Data for this exercise:

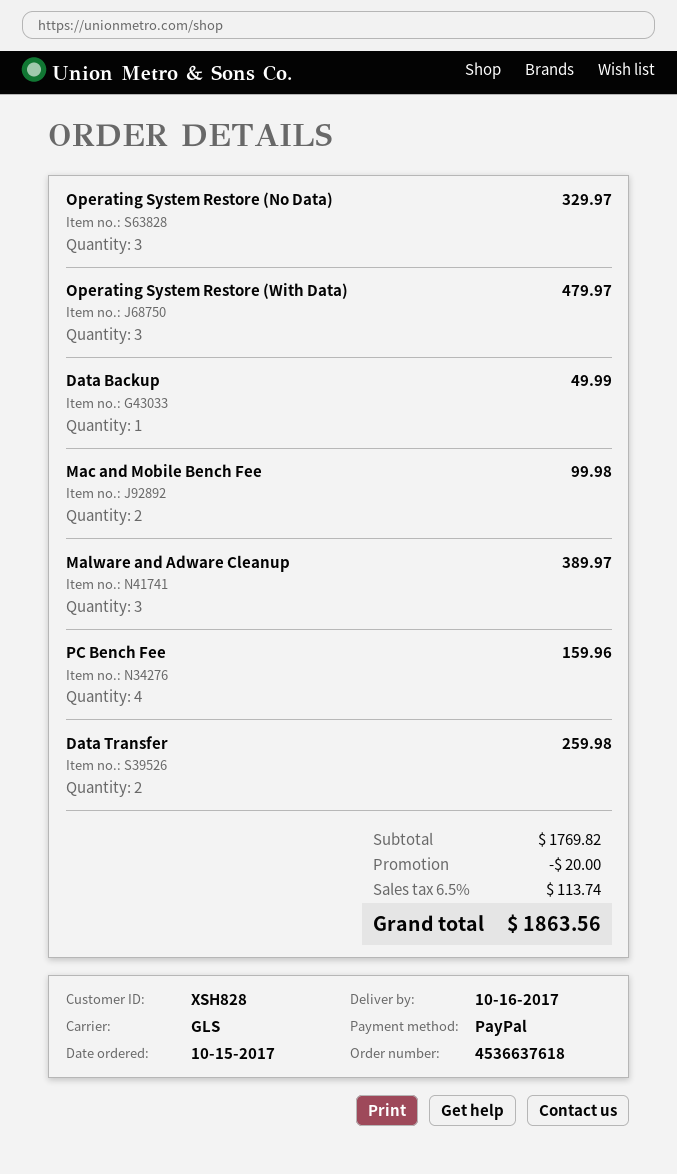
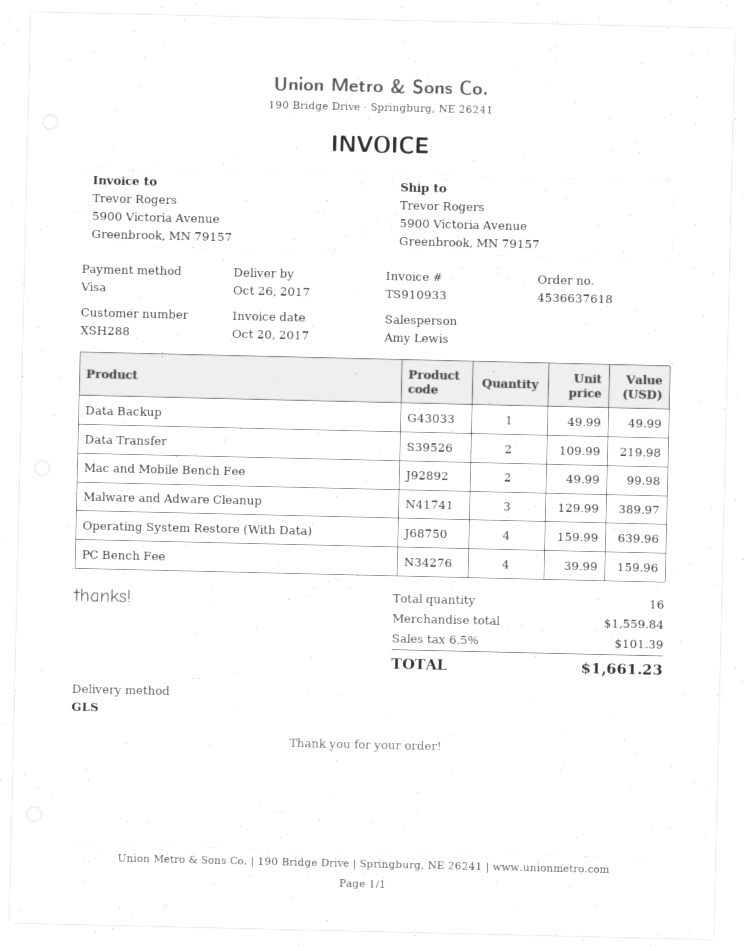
delivery date: 2017-10-16 -> 2017-10-26
customer number: XSH828 -> XSH288
payment method: PayPal -> Visa
Operating System Restore (No Data): 3 for 329.97 -> none
Operating System Restore (With Data): 3 for 479.97 -> 4 for 639.96
Data Transfer: 2 for 259.98 -> 2 for 219.98
subtotal: 1769.82 -> 1559.84
discount: 20.00 -> none
tax: 6.5% = 113.74 -> 6.5% = 101.39
total: 1863.56 -> 1661.23

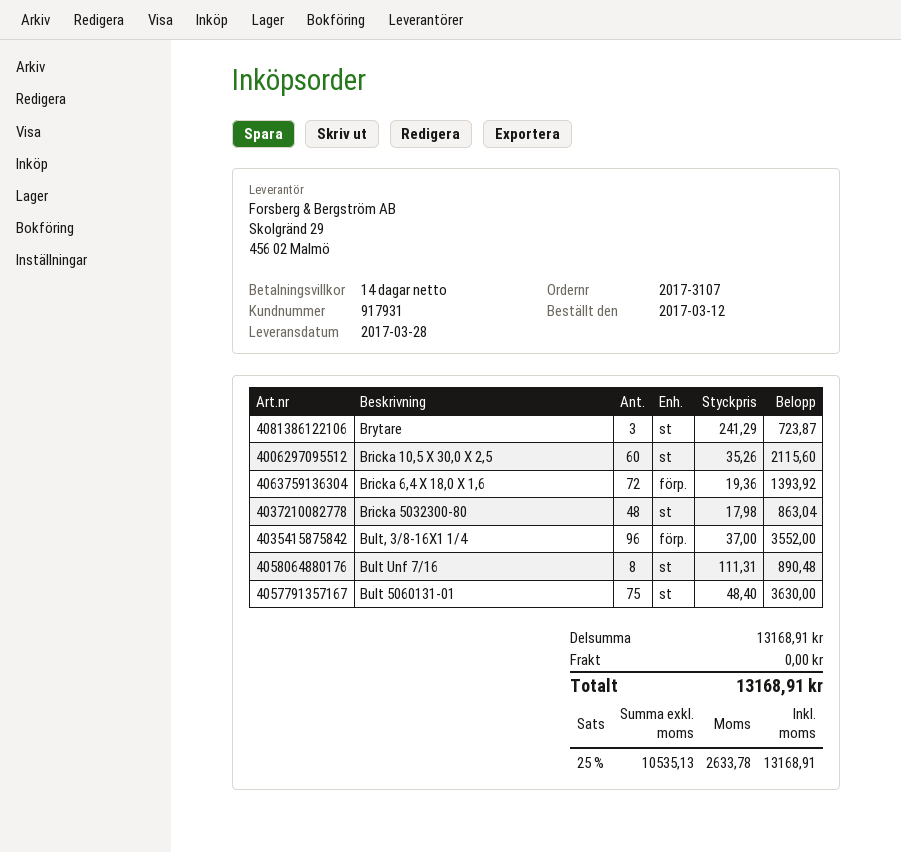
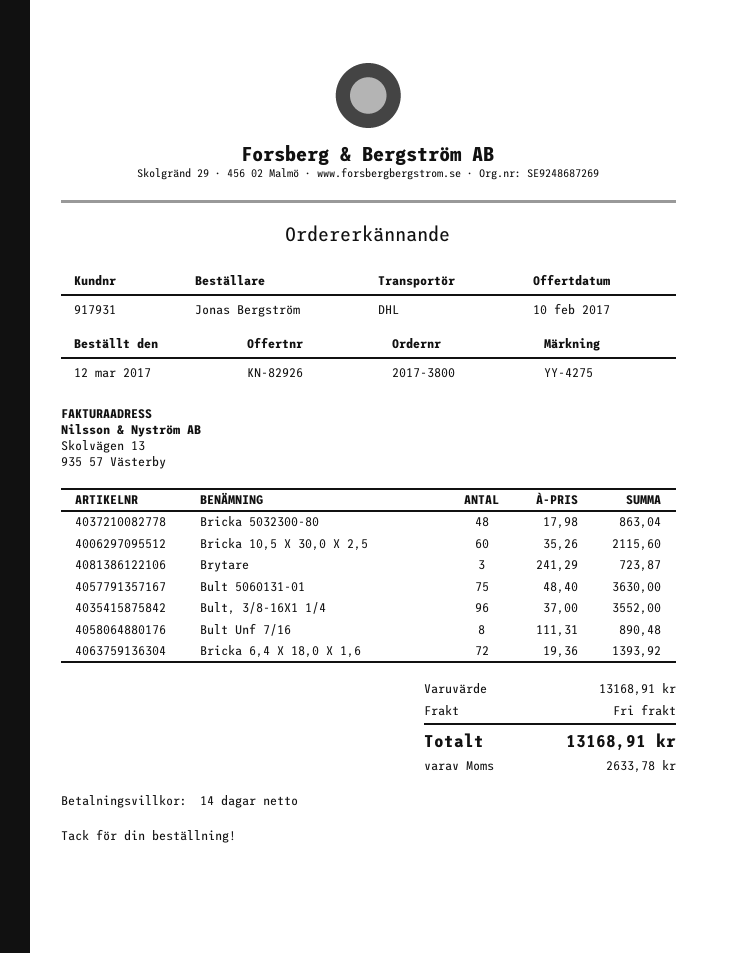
order number: 2017-3107 -> 2017-3800

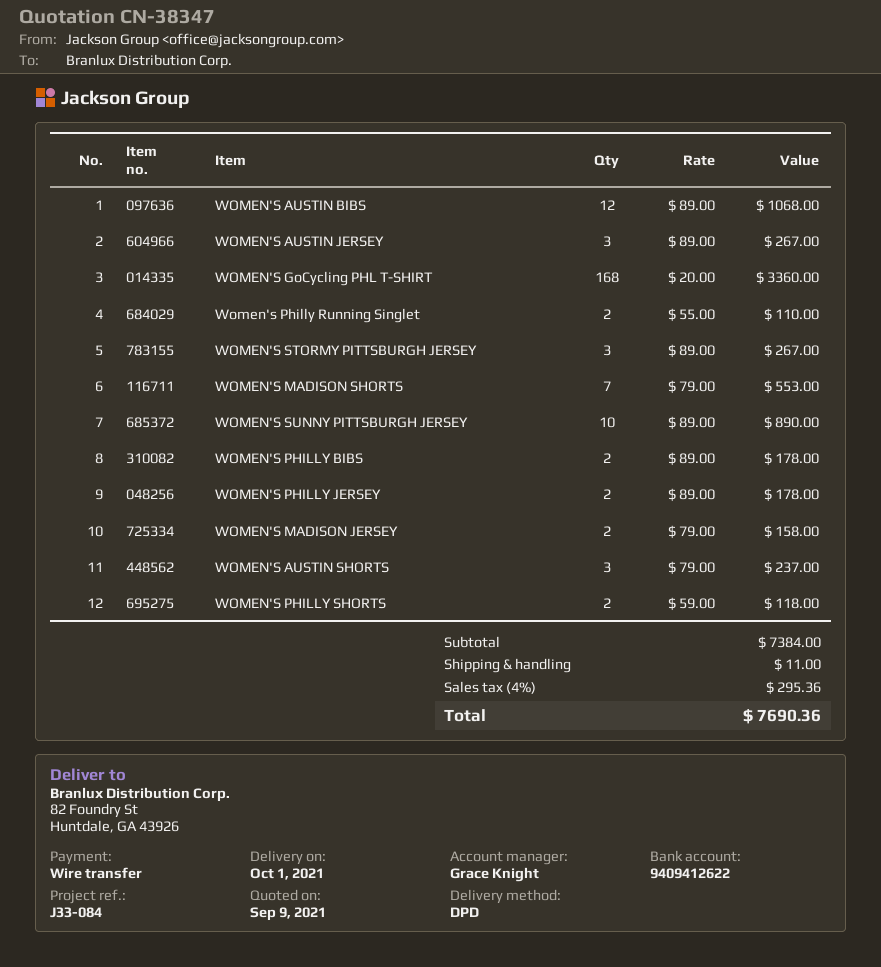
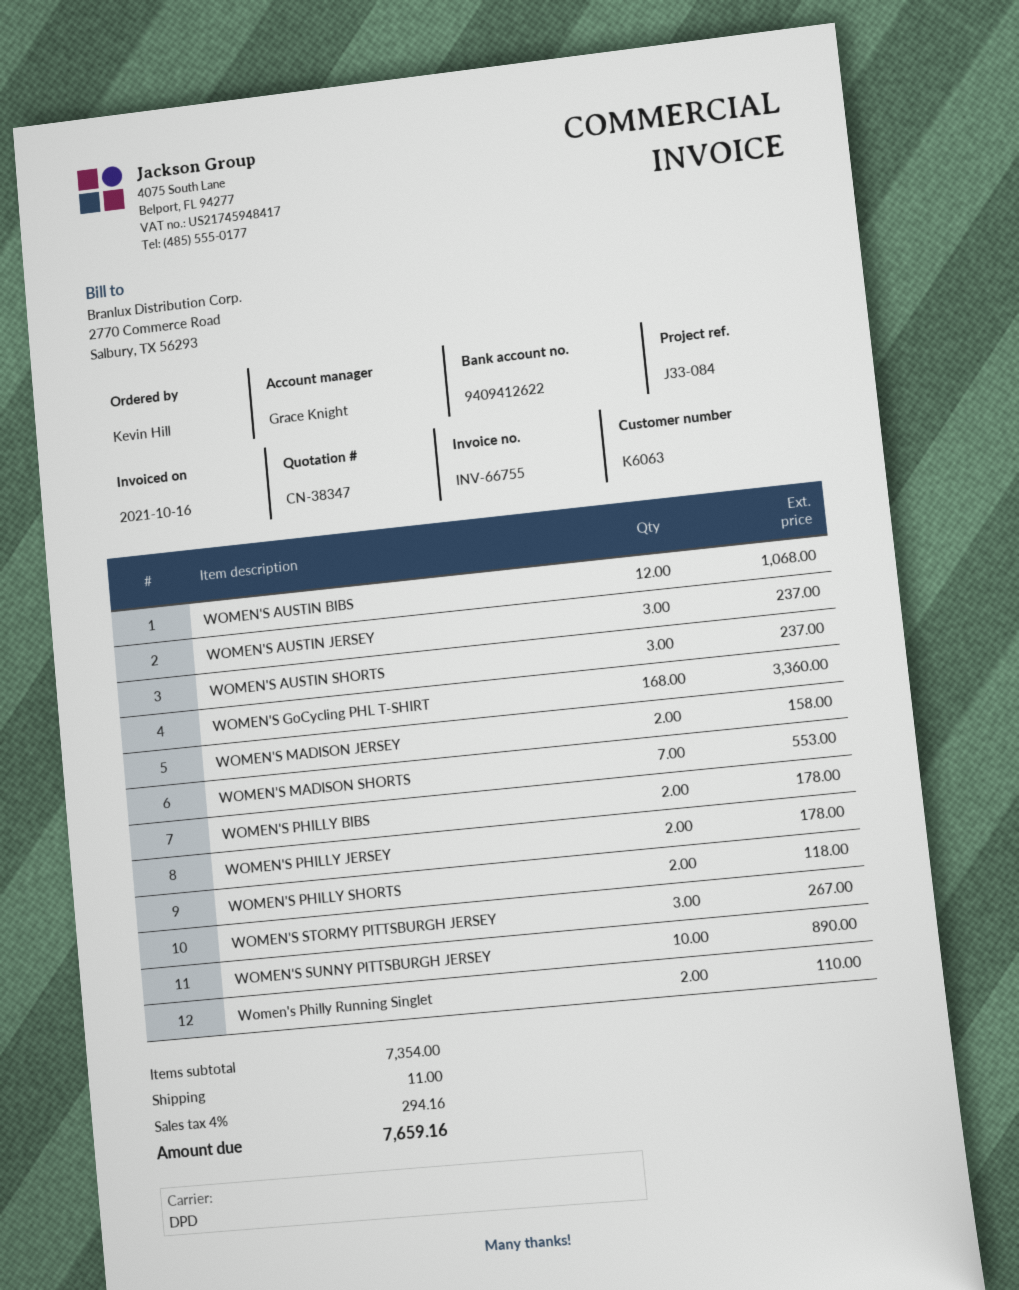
WOMEN'S AUSTIN JERSEY: 3 for 267.00 -> 3 for 237.00
subtotal: 7384.00 -> 7354.00
tax: 4% = 295.36 -> 4% = 294.16
total: 7690.36 -> 7659.16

What you are asked to do:
Only the lines from the beginning of the listing up to and including the line with "subtotal: 7384.00 -> 7354.00" should appear in the reply, copied word for word and free of pictures.

Written response:
delivery date: 2017-10-16 -> 2017-10-26
customer number: XSH828 -> XSH288
payment method: PayPal -> Visa
Operating System Restore (No Data): 3 for 329.97 -> none
Operating System Restore (With Data): 3 for 479.97 -> 4 for 639.96
Data Transfer: 2 for 259.98 -> 2 for 219.98
subtotal: 1769.82 -> 1559.84
discount: 20.00 -> none
tax: 6.5% = 113.74 -> 6.5% = 101.39
total: 1863.56 -> 1661.23

order number: 2017-3107 -> 2017-3800

WOMEN'S AUSTIN JERSEY: 3 for 267.00 -> 3 for 237.00
subtotal: 7384.00 -> 7354.00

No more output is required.